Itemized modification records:
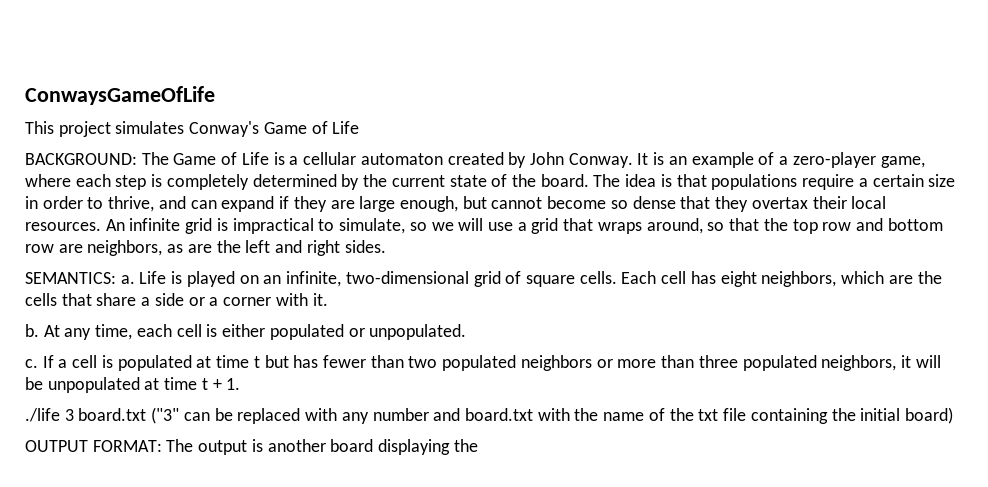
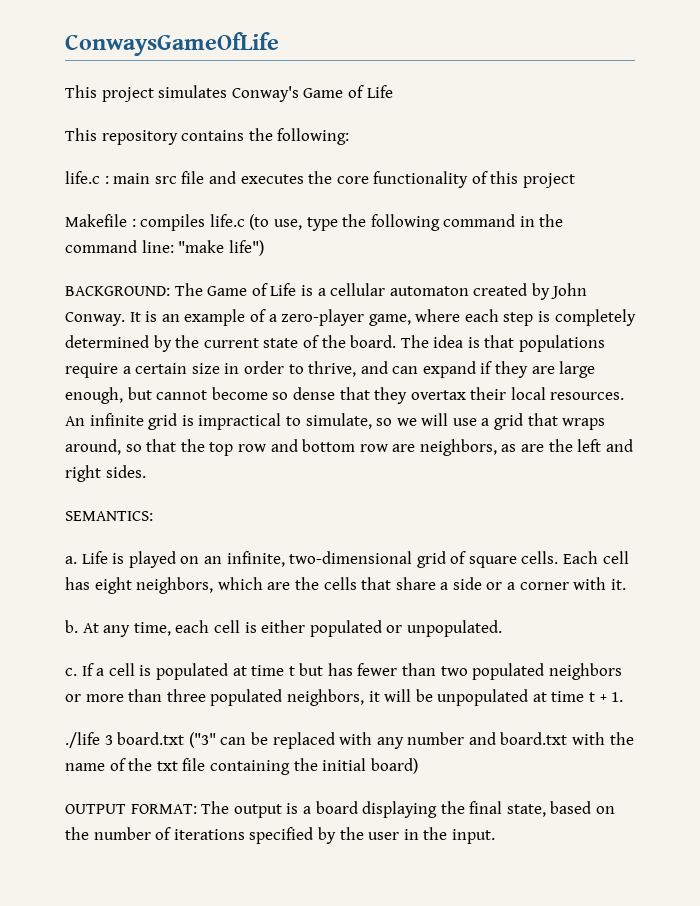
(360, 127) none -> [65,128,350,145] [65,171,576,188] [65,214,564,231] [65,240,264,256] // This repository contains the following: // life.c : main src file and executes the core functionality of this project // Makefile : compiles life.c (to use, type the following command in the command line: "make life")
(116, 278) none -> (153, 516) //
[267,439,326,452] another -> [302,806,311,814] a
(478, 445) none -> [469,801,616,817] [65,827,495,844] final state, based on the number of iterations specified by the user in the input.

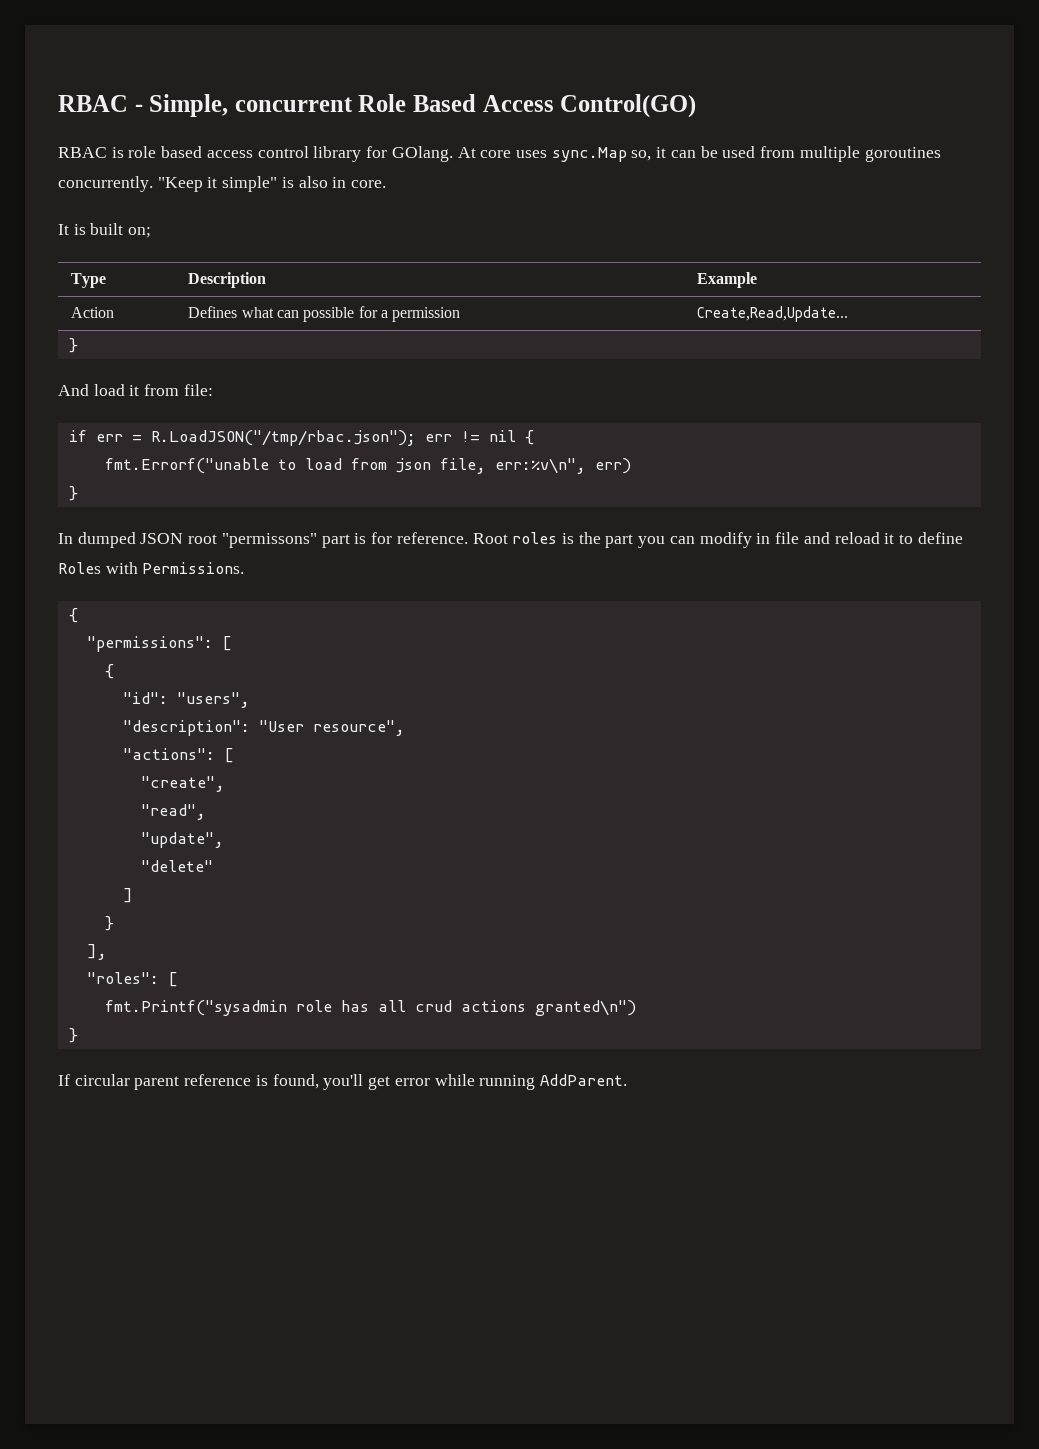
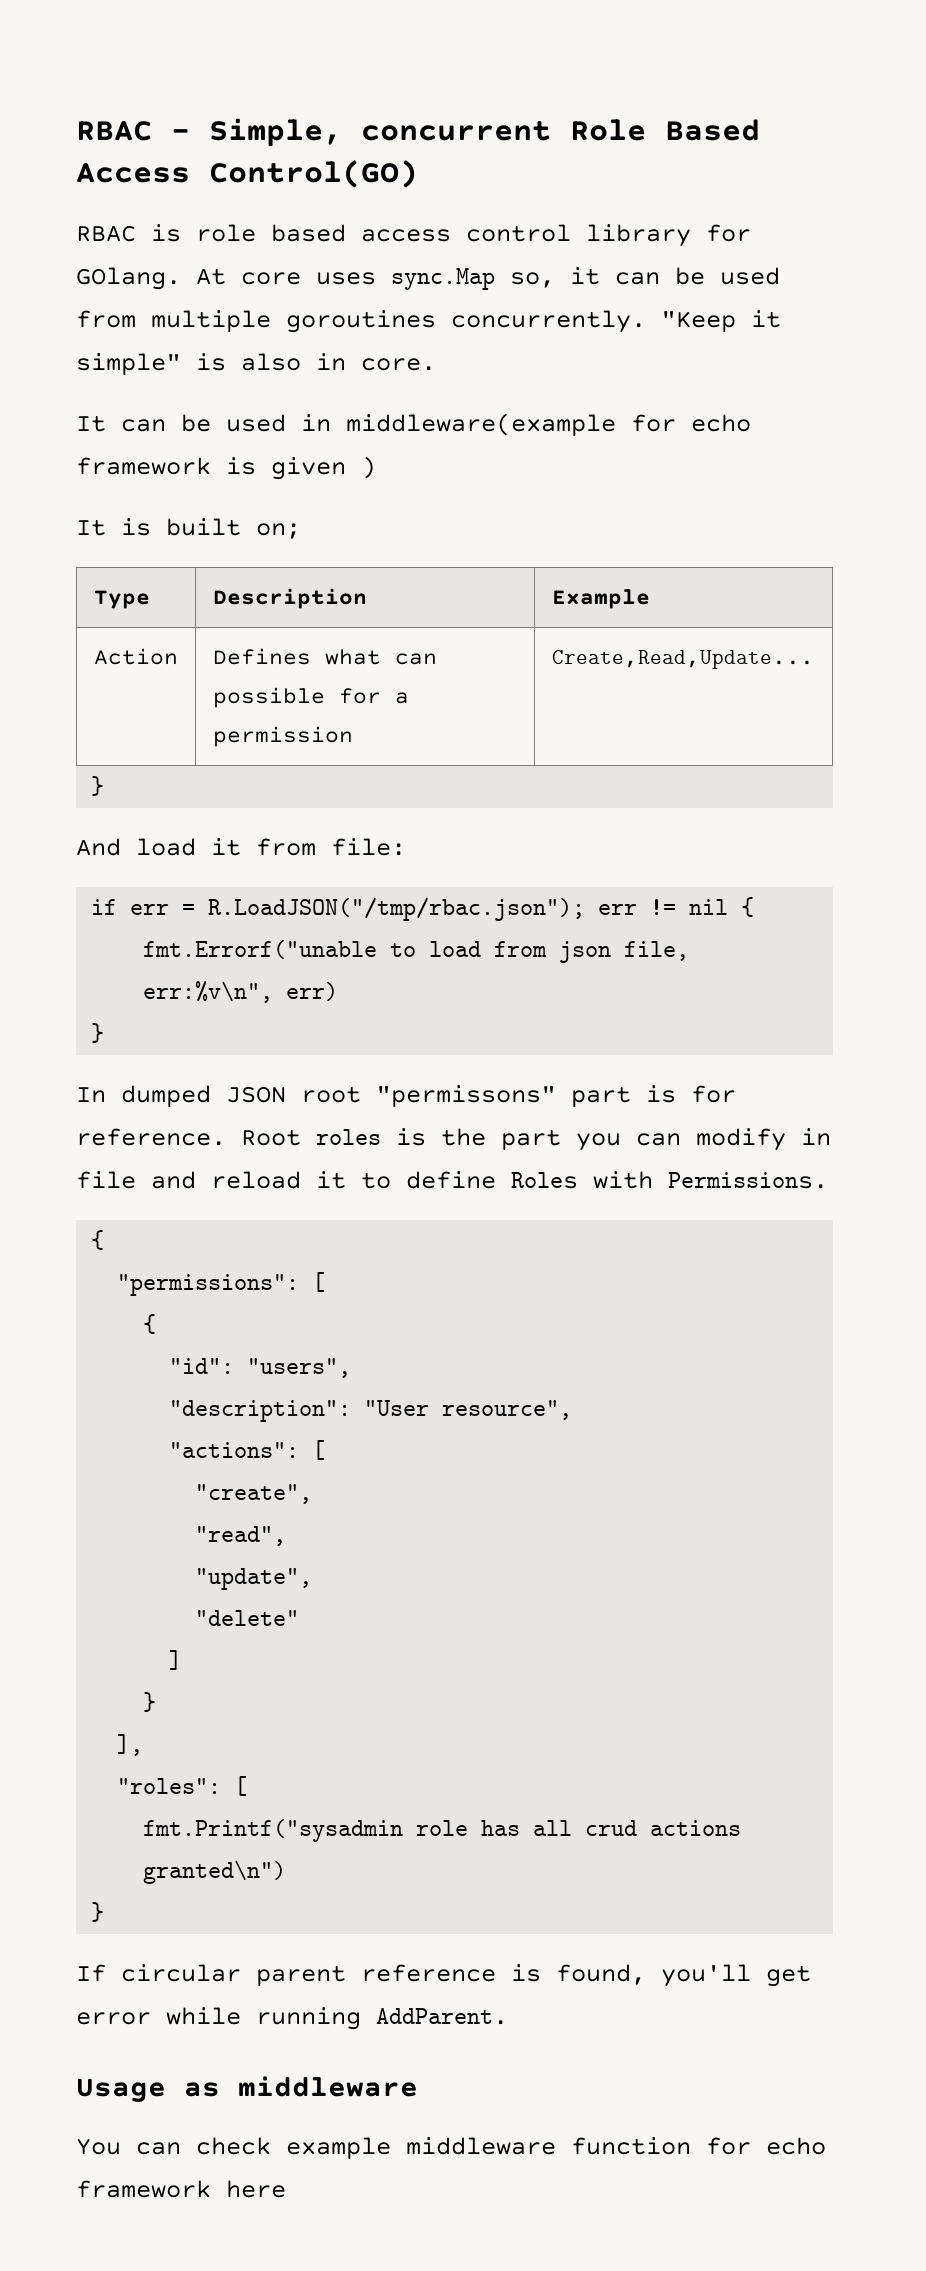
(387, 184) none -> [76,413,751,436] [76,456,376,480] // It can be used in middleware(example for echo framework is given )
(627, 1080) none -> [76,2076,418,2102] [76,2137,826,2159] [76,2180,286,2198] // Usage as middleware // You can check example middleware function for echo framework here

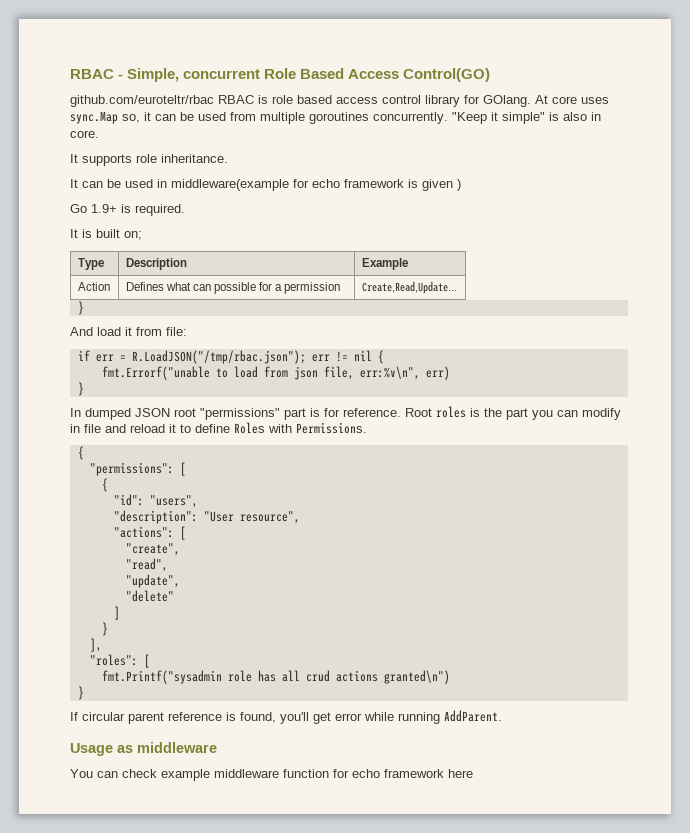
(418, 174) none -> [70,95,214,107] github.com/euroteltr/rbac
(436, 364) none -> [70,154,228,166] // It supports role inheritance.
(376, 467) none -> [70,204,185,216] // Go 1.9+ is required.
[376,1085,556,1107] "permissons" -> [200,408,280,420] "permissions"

ACTION ITEM:
Copying begins at the line that holds "(376, 467) none" and ends at the last line of the data above, with both included and each line kept exactly.

ANSWER FOR THIS EXERCISE:
(376, 467) none -> [70,204,185,216] // Go 1.9+ is required.
[376,1085,556,1107] "permissons" -> [200,408,280,420] "permissions"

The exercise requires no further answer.